Excerpts from a dataset

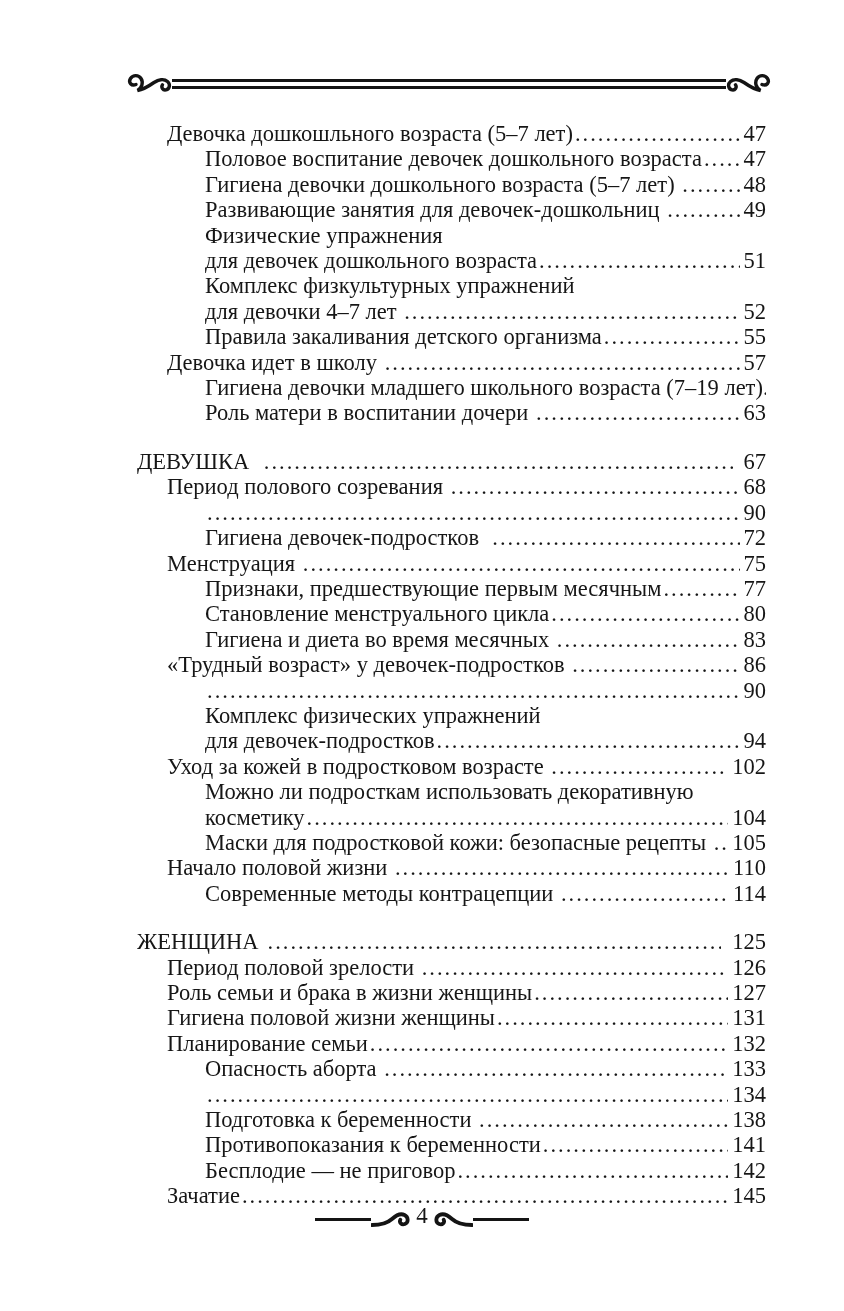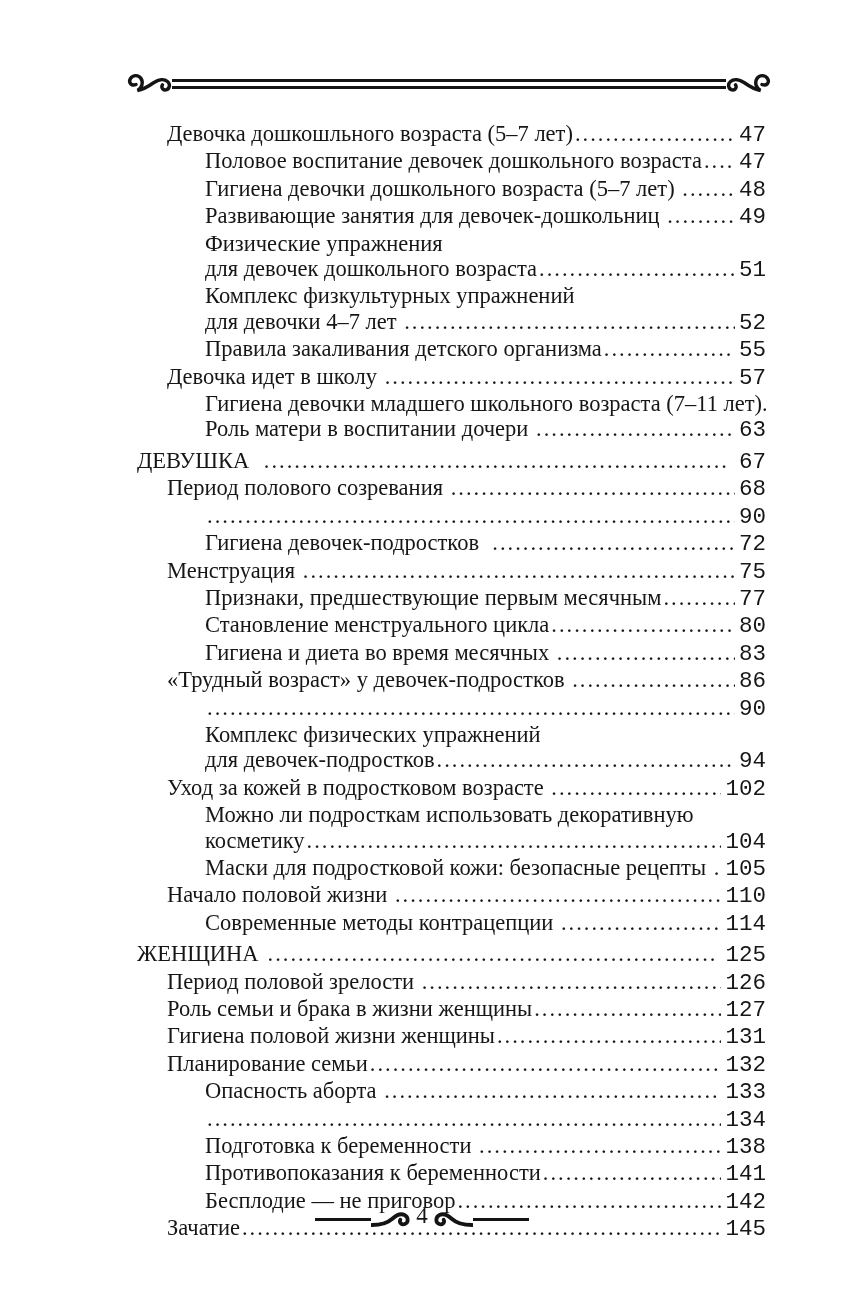--- a/index.html
+++ b/index.html
@@ -49,7 +49,7 @@
   }
   .toc-row.nodots .dots{min-width:0;margin:0 3px 0 0;}
   .toc-row.nodots .dots::after{content:"";}
-  .pg{white-space:pre;flex:0 0 auto;font-family:Liberation Mono, monospace;}
+  .pg{white-space:pre;flex:0 0 auto;}
 
   
   .footer{

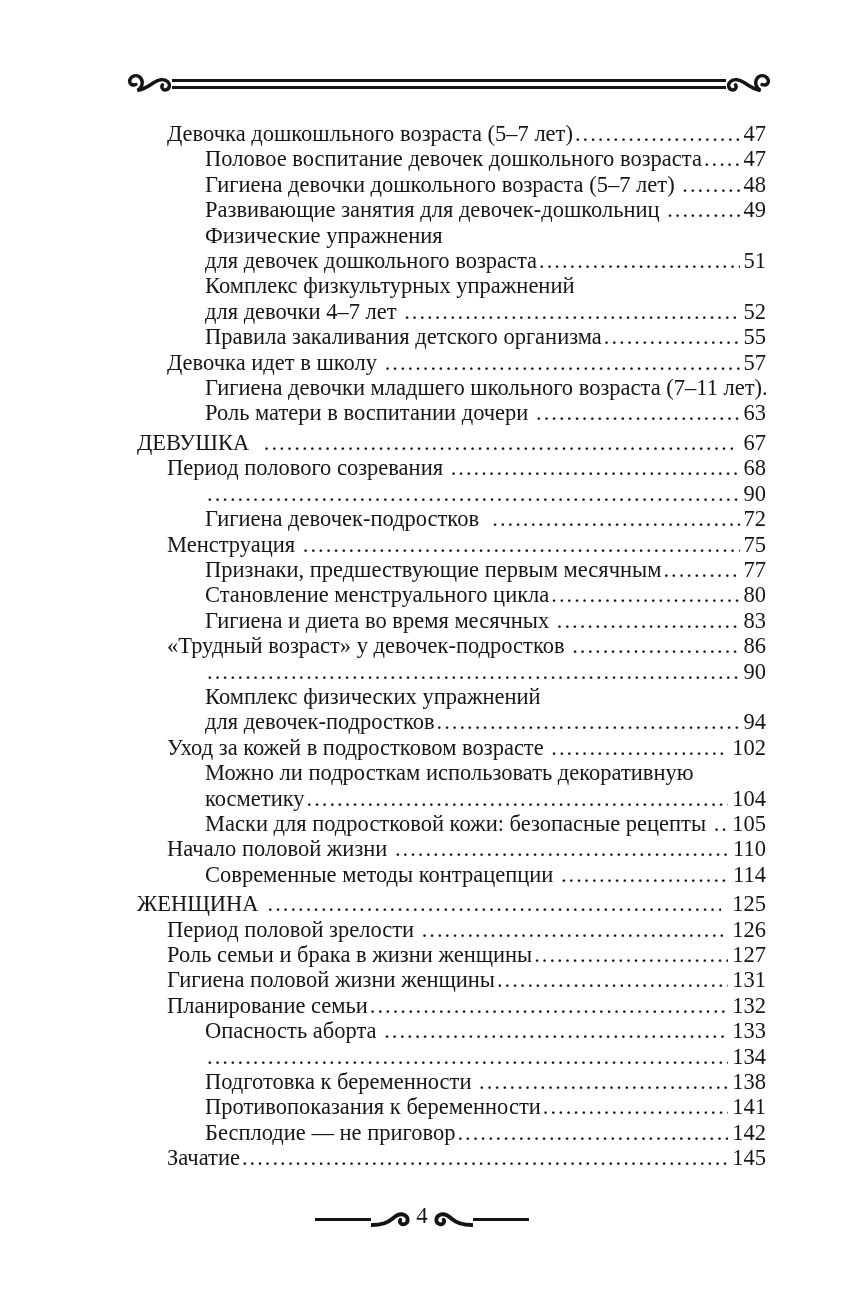--- a/index.html
+++ b/index.html
@@ -130,7 +130,7 @@
         <span class="pg">57</span>
       </div>
       <div class="toc-row lvl2 nodots">
-        <span class="t">Гигиена девочки младшего школьного возраста (7–11 лет).</span>
+        <span class="t">Гигиена девочки младшего школьного возраста (7–19 лет).</span>
         <span class="dots"></span>
       </div>
       <div class="toc-row lvl2">

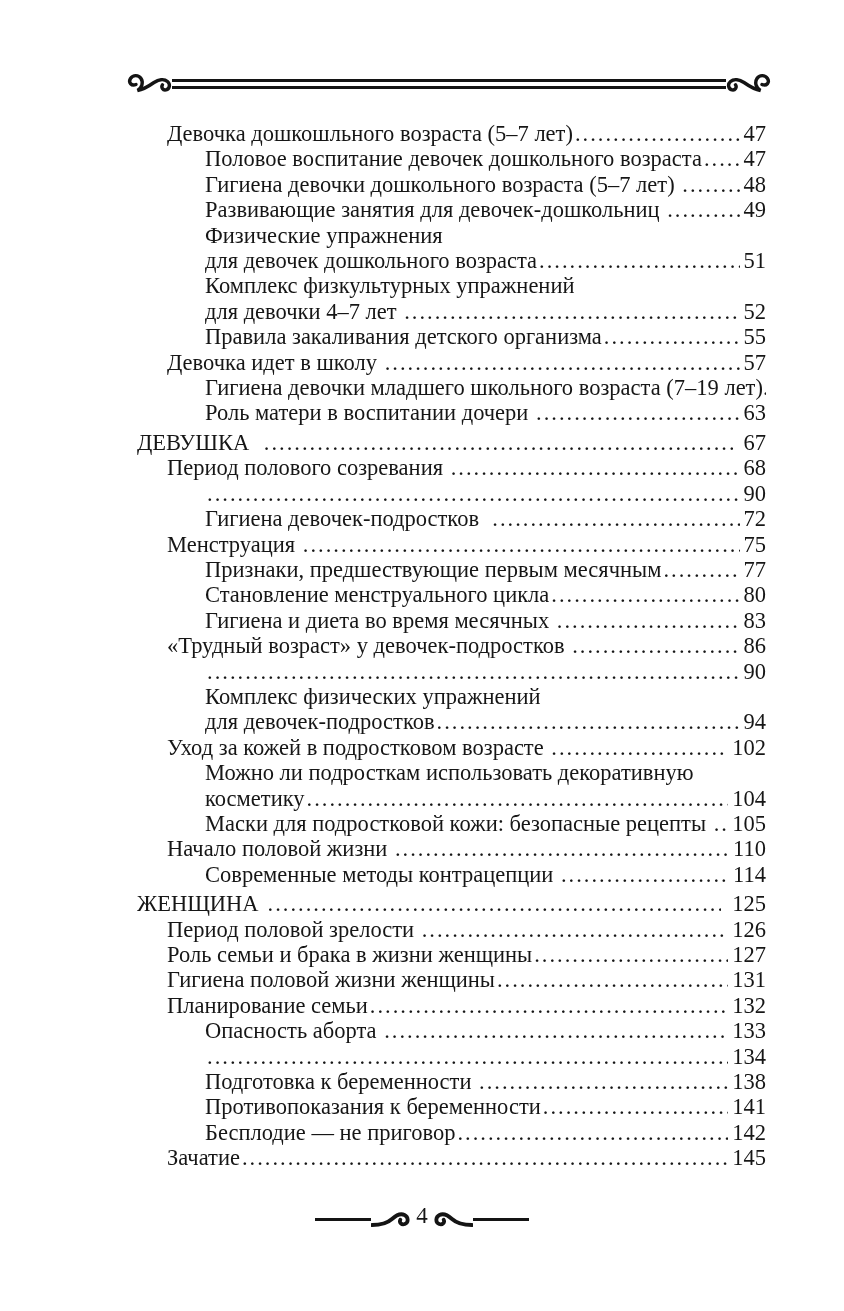--- a/index.html
+++ b/index.html
@@ -37,7 +37,7 @@
   }
   .toc-row.lvl1{padding-left:30px;}
   .toc-row.lvl2{padding-left:68px;}
-  .toc-row.gap{margin-top:4px;gap:7px;}
+  .toc-row.gap{margin-top:23px;gap:7px;}
   .t{white-space:pre;flex:0 0 auto;}
   .dots{
     flex:1 1 auto;min-width:6px;overflow:hidden;white-space:nowrap;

■ ACTIVITY:
Every line of the data above that includes "девочки" should be listed.

■ SOLUTION TO THIS TASK:
-        <span class="t">Гигиена девочки младшего школьного возраста (7–11 лет).</span>
+        <span class="t">Гигиена девочки младшего школьного возраста (7–19 лет).</span>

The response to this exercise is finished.